TASK SCHEDULER: SCHEDULED BATCH SCRIPT NOT RUNNING
Task Scheduler Properties. . .
Task Scheduler on the job
Properties (see bottom most screen shots) in the. . .
General tab, ensure that the below options are select/checked or unchecked just as shown in Print Screen A
Run only when user is logged on
Run whether user is logged on or not
Run with the highest privileges
Conditions tab, ensure that the below options are select, checked, or unchecked just as shown in Print Screen B
Wake the computer to run this task
Actions tab, click
Edit, and ensure that the
Start in (optional) is set just as shown in the below example (DO NOT put double quote marks around it) for the full path pointing where the batch script is located WITHOUT a final backslash "
\" Print Screen C
Once you press
OK (2. above) it should prompt you for the credential to run this as, and that credential is what will need access to
EXECUTE the batch file where it exist, and it will also need access to do whatever the batch file is running that you scripted out.
It may be best to setup a static service/proxy user account for this process and then use its credentials to run the process. You'd need to ensure its password is strong and it set to never expire—and it needs access to
EXECUTE the batch and run whatever the batch scripted process is running and any commands and resources, ect. it utilizes as well.
It seems the option
Run whether user is logged on or not you MUST
check the option
Run with highest privileges for it to actually
run as expected from the Task Scheduler.
If there is an issue with the actual batch script but the Windows Task
Scheduler actually does execute it to run it but the batch script
logic errors out, etc. for whatever reason, the Task Scheduler may
not see this failure at this level. From its perspective (by default most of the time), it’s
executing the batch file so as long as it can execute it and has
access to do so, its job is done successfully.
Add error checking or logging to the batch script logic to catch (or troubleshoot) issues at this level including ensuring that the security context which the batch scheduler executes it as has appropriate access to commands, resources, etc. which the batch script runs as.
Group Policy Considerations
CHECK GROUP POLICY AND LOG ON AS A BATCH JOB PERMISSIONS
Answer: On Windows, this privilege is granted through the Local or Domain Security Policy. To do this using the Local Security Policy,
follow these steps.
- In the Control Panel, open Administrative Tools, then Local Security
- Beneath Security Settings, open Local Policies and highlight User
- Locate Log on as a batch job. Open the properties and add any users
that need this right.
- When finished, save your changes and close the Local Security
Your changes should take effect immediately. To make changes to the
Domain Security Policy, on a domain controller, use the Domain
Security Policy utility in the Control Panel
Batch Script Logic with Mapped Drives or Full UNC Path, and issues. . .
If your script is referencing a mapped network drive but you want it to
Run whether the user is logged on or not, then under this context, the drive mapping may not actually be there for the batch process to do what’s expected.
If possible, use
UNC paths in your batch script logic rather than a mapped drive letter to avoid issues. Otherwise, you may need to use
PUSHD \\ServerName\ShareName at the beginning of the batch process and then use
POPD at the end of the batch process.
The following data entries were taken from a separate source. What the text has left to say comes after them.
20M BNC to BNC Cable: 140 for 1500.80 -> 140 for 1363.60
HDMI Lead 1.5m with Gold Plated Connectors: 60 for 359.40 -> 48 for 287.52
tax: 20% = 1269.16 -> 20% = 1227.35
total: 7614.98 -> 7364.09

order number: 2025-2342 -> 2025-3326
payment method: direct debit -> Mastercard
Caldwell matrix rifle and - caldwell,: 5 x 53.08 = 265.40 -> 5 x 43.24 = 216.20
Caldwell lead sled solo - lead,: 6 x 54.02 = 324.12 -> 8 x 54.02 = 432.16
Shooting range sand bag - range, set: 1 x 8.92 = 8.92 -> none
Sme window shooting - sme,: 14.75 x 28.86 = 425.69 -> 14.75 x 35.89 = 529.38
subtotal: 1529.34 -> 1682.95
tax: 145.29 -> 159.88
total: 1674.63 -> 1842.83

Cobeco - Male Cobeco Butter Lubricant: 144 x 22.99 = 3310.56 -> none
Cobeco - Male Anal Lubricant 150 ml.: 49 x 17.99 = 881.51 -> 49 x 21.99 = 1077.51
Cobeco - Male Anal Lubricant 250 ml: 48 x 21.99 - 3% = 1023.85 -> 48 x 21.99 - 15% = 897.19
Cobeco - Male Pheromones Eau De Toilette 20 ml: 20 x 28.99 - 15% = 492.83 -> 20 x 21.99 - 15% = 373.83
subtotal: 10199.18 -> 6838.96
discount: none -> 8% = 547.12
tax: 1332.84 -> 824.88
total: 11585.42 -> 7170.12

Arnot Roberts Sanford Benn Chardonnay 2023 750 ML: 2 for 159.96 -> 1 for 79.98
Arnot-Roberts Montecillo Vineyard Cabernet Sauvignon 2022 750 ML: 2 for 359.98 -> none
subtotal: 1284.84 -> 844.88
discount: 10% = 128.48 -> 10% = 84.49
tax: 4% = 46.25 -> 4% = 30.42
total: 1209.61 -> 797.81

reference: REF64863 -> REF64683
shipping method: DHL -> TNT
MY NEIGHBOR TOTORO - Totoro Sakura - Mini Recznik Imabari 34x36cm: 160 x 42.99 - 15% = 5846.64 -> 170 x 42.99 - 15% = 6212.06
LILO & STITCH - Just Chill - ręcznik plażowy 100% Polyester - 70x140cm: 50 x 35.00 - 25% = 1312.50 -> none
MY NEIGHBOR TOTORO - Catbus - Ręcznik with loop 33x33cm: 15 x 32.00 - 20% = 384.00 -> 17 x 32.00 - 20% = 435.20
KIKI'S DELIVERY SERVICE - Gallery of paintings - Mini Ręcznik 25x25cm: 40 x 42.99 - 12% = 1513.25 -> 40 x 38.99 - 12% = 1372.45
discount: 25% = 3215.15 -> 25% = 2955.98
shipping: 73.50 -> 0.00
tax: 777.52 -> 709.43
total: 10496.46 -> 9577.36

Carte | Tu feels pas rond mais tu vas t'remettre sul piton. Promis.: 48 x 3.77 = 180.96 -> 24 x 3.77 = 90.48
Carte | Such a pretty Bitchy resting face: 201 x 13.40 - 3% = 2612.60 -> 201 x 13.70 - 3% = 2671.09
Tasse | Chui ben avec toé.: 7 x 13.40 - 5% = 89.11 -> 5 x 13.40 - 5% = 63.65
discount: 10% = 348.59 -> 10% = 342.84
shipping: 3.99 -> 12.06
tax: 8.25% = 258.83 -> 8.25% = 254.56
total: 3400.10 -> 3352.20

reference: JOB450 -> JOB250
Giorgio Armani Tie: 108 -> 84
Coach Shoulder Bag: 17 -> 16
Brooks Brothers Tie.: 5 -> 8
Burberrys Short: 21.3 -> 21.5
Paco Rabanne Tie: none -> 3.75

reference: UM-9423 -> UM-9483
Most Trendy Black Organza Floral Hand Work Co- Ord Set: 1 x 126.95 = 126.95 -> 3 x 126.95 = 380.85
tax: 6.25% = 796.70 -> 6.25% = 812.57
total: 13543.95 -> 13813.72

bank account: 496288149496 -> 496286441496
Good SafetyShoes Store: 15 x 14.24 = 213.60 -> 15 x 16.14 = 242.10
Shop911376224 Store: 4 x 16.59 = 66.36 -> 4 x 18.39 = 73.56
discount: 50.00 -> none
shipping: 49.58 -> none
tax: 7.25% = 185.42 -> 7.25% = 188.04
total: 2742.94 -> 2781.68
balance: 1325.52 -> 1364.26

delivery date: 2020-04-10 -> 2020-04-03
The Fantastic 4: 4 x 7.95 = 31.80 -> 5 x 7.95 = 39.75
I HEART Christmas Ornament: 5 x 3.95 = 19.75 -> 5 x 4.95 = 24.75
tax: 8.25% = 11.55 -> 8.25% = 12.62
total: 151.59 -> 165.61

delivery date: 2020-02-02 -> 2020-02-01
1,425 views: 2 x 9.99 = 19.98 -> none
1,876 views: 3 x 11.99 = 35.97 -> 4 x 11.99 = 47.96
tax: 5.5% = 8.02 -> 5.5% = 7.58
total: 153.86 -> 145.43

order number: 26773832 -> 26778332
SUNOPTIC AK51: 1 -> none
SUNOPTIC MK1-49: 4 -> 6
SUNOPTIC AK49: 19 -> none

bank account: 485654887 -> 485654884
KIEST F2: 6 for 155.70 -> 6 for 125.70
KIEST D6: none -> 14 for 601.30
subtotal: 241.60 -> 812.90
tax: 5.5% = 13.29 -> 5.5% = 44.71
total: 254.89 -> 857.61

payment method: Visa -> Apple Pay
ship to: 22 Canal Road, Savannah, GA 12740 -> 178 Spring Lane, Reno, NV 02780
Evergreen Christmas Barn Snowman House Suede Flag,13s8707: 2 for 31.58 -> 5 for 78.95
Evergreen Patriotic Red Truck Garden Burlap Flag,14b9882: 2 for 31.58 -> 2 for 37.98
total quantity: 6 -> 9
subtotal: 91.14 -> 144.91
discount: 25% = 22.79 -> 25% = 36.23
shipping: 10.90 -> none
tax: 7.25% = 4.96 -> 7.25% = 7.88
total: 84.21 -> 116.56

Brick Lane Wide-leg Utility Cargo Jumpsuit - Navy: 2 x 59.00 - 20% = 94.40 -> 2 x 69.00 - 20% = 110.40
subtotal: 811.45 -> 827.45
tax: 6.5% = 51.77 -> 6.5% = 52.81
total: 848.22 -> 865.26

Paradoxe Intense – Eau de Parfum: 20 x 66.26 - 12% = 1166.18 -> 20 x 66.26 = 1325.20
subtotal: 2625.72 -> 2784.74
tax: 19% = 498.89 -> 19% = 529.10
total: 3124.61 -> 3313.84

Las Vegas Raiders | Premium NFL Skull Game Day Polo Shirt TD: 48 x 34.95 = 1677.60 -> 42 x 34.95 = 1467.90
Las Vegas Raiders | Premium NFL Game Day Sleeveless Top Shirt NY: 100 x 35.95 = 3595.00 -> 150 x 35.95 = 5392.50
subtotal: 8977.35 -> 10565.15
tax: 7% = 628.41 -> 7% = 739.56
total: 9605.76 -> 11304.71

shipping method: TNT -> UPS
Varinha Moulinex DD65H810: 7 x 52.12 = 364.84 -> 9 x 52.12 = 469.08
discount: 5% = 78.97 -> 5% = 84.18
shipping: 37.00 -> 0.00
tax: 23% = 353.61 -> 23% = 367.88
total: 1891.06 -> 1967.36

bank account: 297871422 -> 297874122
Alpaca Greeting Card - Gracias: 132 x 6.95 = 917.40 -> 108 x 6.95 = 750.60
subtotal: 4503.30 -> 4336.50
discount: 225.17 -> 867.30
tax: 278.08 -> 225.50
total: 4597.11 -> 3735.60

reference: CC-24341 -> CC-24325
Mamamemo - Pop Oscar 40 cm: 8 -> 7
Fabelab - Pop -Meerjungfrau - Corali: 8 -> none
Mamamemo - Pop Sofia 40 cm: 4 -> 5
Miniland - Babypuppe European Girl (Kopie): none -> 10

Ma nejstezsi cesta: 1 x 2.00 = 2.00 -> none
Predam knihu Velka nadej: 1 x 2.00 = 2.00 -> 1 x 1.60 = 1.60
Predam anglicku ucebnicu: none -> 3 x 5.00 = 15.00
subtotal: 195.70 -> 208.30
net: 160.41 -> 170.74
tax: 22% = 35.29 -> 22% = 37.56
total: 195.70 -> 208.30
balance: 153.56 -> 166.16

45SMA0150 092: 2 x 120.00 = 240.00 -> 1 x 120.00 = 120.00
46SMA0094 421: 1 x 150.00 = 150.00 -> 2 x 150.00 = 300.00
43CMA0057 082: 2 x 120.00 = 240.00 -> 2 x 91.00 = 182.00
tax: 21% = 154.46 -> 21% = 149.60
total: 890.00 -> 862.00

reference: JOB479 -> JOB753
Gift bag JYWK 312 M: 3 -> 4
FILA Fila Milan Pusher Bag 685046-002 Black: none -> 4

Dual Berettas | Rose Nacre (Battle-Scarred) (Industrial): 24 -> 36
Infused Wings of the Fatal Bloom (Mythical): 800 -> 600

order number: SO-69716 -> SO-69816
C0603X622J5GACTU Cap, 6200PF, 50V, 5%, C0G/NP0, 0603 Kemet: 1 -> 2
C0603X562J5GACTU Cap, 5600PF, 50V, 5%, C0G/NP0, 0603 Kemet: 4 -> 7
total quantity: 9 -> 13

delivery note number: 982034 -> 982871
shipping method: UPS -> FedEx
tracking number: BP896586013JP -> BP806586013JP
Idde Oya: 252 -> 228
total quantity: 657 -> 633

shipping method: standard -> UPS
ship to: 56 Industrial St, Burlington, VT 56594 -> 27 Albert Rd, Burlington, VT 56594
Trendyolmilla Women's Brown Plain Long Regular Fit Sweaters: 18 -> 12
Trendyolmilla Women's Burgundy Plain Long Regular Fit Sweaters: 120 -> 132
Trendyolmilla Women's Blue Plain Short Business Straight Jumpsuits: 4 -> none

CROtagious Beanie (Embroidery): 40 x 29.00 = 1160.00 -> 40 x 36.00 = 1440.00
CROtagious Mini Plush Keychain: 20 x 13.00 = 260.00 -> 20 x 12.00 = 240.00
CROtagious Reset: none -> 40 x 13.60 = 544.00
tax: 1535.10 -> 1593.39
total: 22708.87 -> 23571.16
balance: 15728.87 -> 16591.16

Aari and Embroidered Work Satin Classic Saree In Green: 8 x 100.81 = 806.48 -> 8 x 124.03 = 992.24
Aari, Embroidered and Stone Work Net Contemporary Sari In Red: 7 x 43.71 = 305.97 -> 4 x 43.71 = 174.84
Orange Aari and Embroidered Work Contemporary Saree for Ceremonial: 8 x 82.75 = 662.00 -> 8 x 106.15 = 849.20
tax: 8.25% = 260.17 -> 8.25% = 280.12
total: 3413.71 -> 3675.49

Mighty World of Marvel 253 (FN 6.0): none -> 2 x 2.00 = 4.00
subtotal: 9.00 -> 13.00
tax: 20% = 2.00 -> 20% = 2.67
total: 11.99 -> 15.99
You could map the drive with
NET USE X: \\ServerName\ShareName at the beginning of the batch process and then disconnect the drive with
NET USE X: /DELETE at the end of the batch process.
MS HOTFIX (KB977353): Group Policy Immediate Task preference item does not run on a client computer that is running Windows 7 or Windows Server 2008 R2
Look at the scheduled task's
Settings tab and the option listed as
Stop the task if it runs longer than:. If this option is check and the time period is less than a script that's running, Task Scheduler will kill it early and thus you may not get the expected results. This is something else to check when troubleshooting just in case.
Triggers tab of the scheduled task when you select the
Edit option be sure to set the
Start: time and date are of a value that's NOT already passed. Be sure that this has the date and time set to that of a value in the Future. Otherwise you may notice that the job states that it's scheduled to run at the next scheduled time as you'd expect; however, it doesn't get executed by Task Scheduler nor does the Task Scheduler
History tab show that it is ever executed (because it's not). Simply edit the trigger and update it with a future date and/or time to resolve this issue if you're experiencing it.